───── Records for the task

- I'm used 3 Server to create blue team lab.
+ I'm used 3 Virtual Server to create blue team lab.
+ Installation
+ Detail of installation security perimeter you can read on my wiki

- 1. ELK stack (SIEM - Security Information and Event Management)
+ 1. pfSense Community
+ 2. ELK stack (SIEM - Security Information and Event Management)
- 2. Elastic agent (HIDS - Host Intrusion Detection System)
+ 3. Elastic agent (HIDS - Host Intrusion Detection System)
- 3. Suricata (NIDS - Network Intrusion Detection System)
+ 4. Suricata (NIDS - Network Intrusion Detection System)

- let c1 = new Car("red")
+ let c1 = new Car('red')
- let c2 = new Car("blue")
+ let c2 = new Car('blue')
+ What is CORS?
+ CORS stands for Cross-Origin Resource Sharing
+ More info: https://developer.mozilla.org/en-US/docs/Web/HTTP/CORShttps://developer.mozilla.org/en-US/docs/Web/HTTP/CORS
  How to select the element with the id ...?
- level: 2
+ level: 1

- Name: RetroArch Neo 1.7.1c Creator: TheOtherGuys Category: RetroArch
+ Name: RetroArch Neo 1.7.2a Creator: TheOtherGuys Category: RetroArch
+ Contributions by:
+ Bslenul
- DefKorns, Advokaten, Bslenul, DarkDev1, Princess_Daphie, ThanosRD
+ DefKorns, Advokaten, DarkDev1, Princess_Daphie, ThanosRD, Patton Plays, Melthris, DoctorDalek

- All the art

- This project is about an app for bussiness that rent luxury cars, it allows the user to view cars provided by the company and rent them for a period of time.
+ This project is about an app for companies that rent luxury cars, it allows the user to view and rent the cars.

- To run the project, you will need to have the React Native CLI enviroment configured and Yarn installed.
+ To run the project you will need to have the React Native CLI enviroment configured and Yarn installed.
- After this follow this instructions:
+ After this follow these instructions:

──────────

Exercise aim:
Above are the entries. Copy exactly the part that opens with the line containing "c1 = new Car('red')" and closes with the line containing "- All the art", and no more.

Written answer:
+ let c1 = new Car('red')
- let c2 = new Car("blue")
+ let c2 = new Car('blue')
+ What is CORS?
+ CORS stands for Cross-Origin Resource Sharing
+ More info: https://developer.mozilla.org/en-US/docs/Web/HTTP/CORShttps://developer.mozilla.org/en-US/docs/Web/HTTP/CORS
  How to select the element with the id ...?
- level: 2
+ level: 1

- Name: RetroArch Neo 1.7.1c Creator: TheOtherGuys Category: RetroArch
+ Name: RetroArch Neo 1.7.2a Creator: TheOtherGuys Category: RetroArch
+ Contributions by:
+ Bslenul
- DefKorns, Advokaten, Bslenul, DarkDev1, Princess_Daphie, ThanosRD
+ DefKorns, Advokaten, DarkDev1, Princess_Daphie, ThanosRD, Patton Plays, Melthris, DoctorDalek

- All the art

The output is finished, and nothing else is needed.